## WORKING DATA

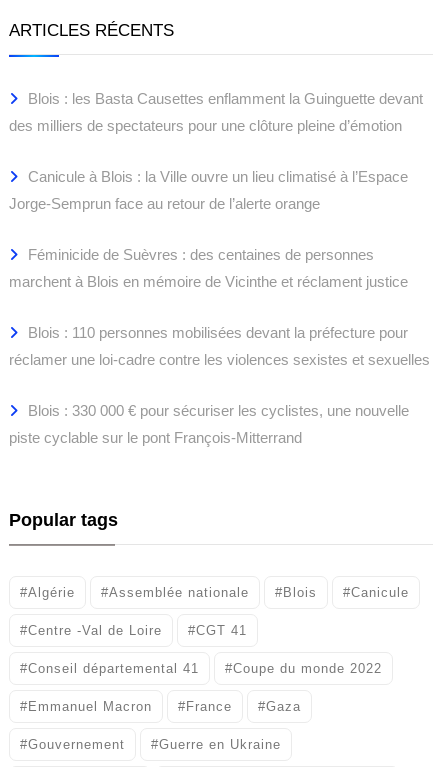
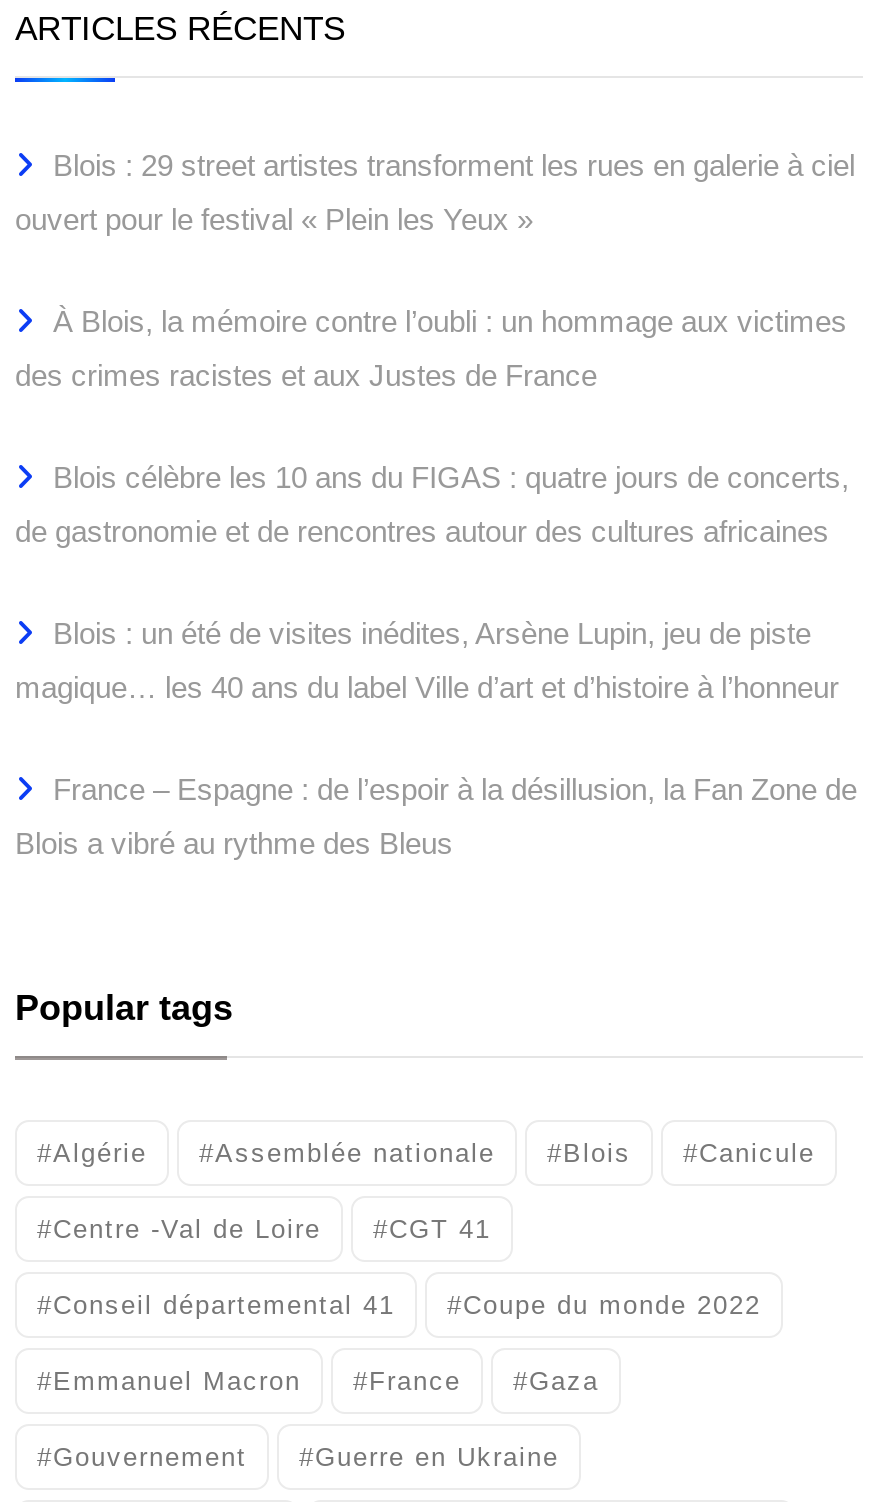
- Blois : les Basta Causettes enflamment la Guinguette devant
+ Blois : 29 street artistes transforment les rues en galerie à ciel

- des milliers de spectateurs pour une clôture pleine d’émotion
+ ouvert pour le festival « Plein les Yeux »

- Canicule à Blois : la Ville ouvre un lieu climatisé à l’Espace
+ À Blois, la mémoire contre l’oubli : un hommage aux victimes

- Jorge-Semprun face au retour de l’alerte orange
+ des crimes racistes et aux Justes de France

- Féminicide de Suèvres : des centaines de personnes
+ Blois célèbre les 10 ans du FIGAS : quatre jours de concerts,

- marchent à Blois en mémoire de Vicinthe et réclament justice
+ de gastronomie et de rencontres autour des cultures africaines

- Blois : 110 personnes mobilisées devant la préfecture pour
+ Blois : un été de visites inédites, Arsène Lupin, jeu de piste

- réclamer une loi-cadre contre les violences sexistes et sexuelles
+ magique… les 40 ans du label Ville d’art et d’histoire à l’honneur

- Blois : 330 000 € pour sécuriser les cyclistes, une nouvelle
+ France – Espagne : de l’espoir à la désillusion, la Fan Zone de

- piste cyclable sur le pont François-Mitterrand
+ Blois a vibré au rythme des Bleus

## REQUIRED WORK
Copy out the lines of the data where the string "pour" occurs.

## FINISHED TASK
- des milliers de spectateurs pour une clôture pleine d’émotion
+ ouvert pour le festival « Plein les Yeux »
- Blois : 110 personnes mobilisées devant la préfecture pour
- Blois : 330 000 € pour sécuriser les cyclistes, une nouvelle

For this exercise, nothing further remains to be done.